- Artikel ini adalah materi dalam panel diskusi “Alih Wahana Teks Lama ke Film”, serangkaian Singaraja Literary Festival (SLF), Jumat, 23 Agustus 2024, di areal Museum Buleleng, Singaraja, Bali
- Artikel ini disiarkan atas kerjasama tatkala.co dan Singaraja Literary Festival (SLF), 23-25 Agustus 2024
***
MENDAPAT lemparan topik obrolan alih wahana teks lama ke film dari Singaraja Literary Festival (SLF) 2024, yang secara khusus menyorot Lontar Dharma Pemaculan, mengantar saya pada upaya menengok lagi ke belakang. Menengok ingatan mengenai keluarga petani yang sebagian anak-cucunya tidak lagi bertani.
Kakek saya petani tulen, yang mengantarkan tiga anak laki-lakinya mengenyam pendidikan keguruan, dan dua diantaranya berhasil mengabdikan hidupnya sebagai guru, salah satunya adalah ayah saya. Sehingga saya lebih banyak melihat praktek-praktek hidup seorang guru sekolah dasar, dibandingkan melihat keseharian petani. Namun demikian, ladang permainan saya adalah lumpur, cacing, kodok, belut, telabah dan gorong-gorong di wilayah subak Berawantangi yang sangat luas.
Dari rumah kakek, ada satu ingatan mengenai sebuah buku tipis dan lusuh yang pernah saya temukan terselip di sunduk lumbung padi. Samar-samar dalam bayangan saya, buku itu membahas berbagai hal terkait upacara dan hari baik yang berkaitan dengan pertanian di sawah. Saya menduga, buku itu adalah sebuah panduan ringkas bagi anggota subak, yang mengutip Lontar Dharma Pemaculan dan Lontar Wariga tertentu.
Muncul kemudian pertanyaan dalam diri saya, kemana saat ini para petani anggota subak di pedesaan mengakses pengetahuan dari lontar Dharma Pemaculan dan lontar lain? Kalau langsung mengacu pada fisik lontar, tentu jumlahnya terbatas dan ada ada batasan-batasan Intelektual dan kultural yang membentenginya.

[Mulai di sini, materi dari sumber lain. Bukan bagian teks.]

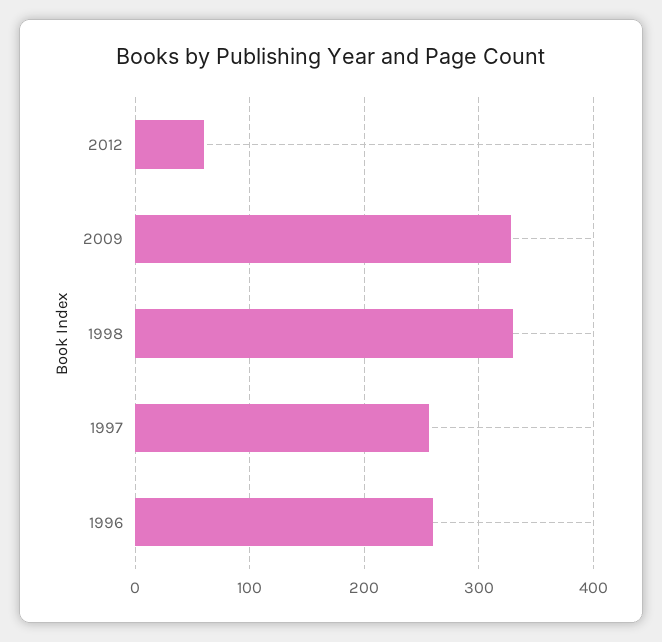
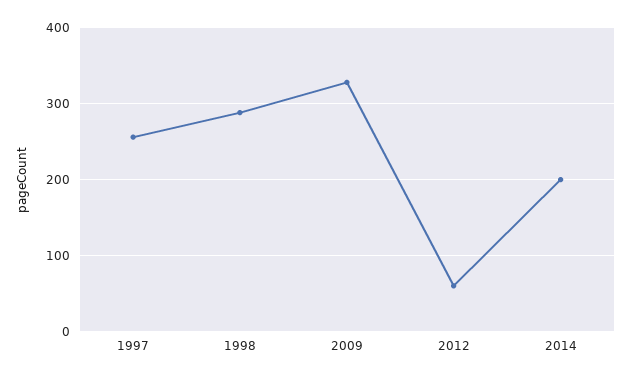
1998: 330 -> 290
1996: 260 -> none
2014: none -> 200

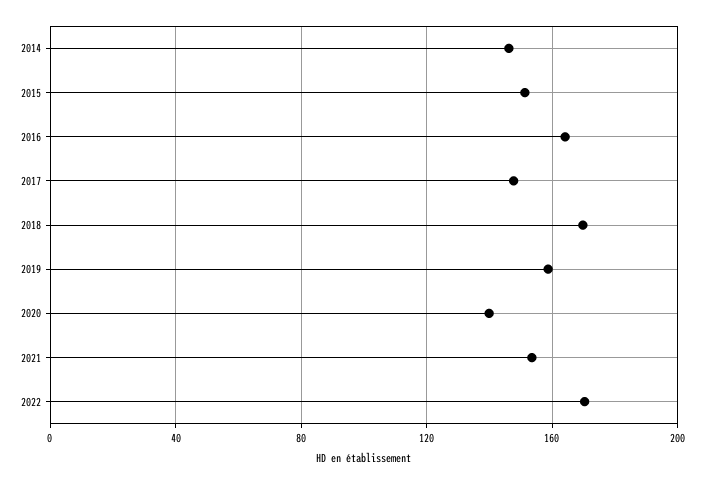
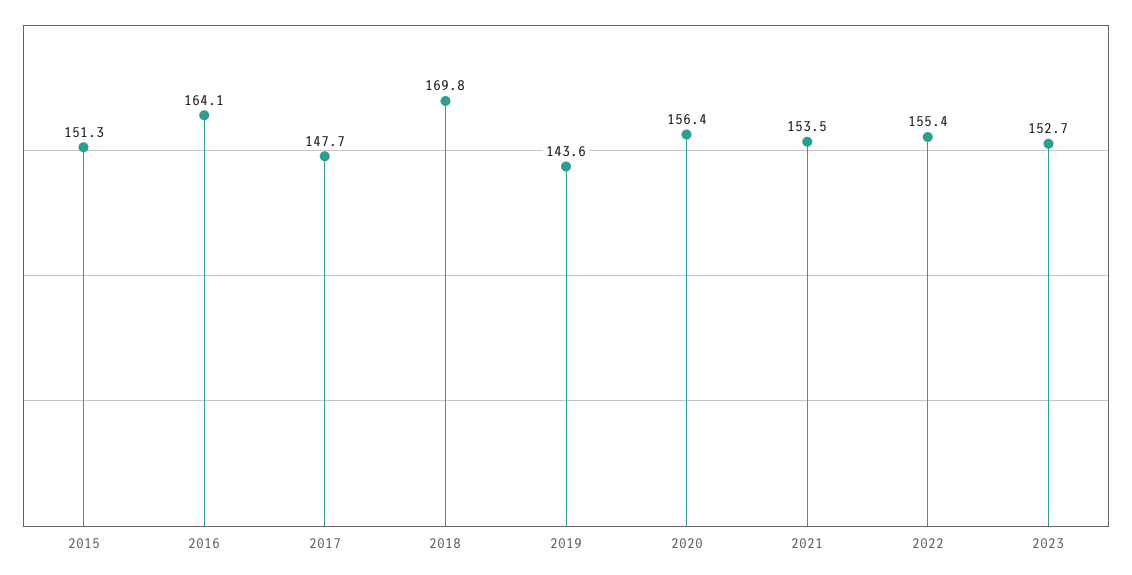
2014: 145 -> none
2019: 160 -> 143.6
2020: 140 -> 156.4
2022: 170 -> 155.4
2023: none -> 152.7

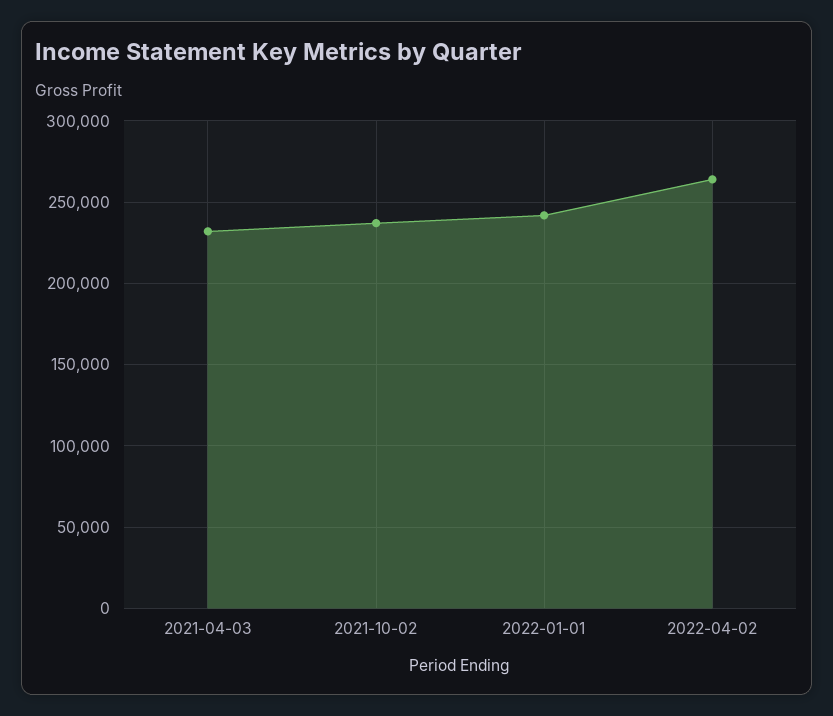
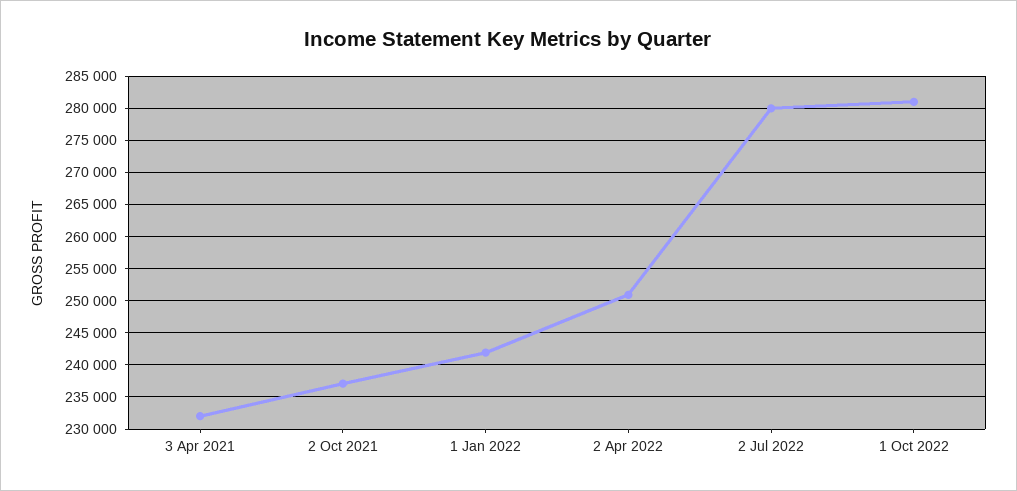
2022-04-02: 265000 -> 251000
2 Jul 2022: none -> 280000
1 Oct 2022: none -> 281000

Tidak semua orang memiliki kemampuan membaca teks dalam lontar dan ada ruang sakral yang terbangun dalam masyarakat awam ketika berbicara lontar, berbeda ketika kita sudah bicara buku cetakan.
Jika diperhatikan dalam praktek keseharian dalam keluarga saya, pengetahuan itu kemudian dihibahkan secara turun-temurun dan berdasarkan ingatan. Nenek saya menjadi patron bagi menantu perempuannya dalam melakukan praktek ritual di sawah. Belakangan, ketika sepupu saya mulai menggantikan ayahnya bertani di sawah, maka pengetahuan itu juga diakses dari orang tuanya, dari ingatan yang kemudian diingat-ingat dan ditanyakan lagi ketika lupa.
Ketika menentukan hari baik berupacara, masyarakat juga mengakses sumber pengetahuan dari “orang” tertentu, entah penglingsir keluarga, pemangku atau sulinggih. Jika diperhatikan para narasumber ini, akan mengakses buku, cakepan atau sebuah kalender Bali, untuk membaca penanggalan, wewaran dan perhitungan lain dalam menentukan hari baik.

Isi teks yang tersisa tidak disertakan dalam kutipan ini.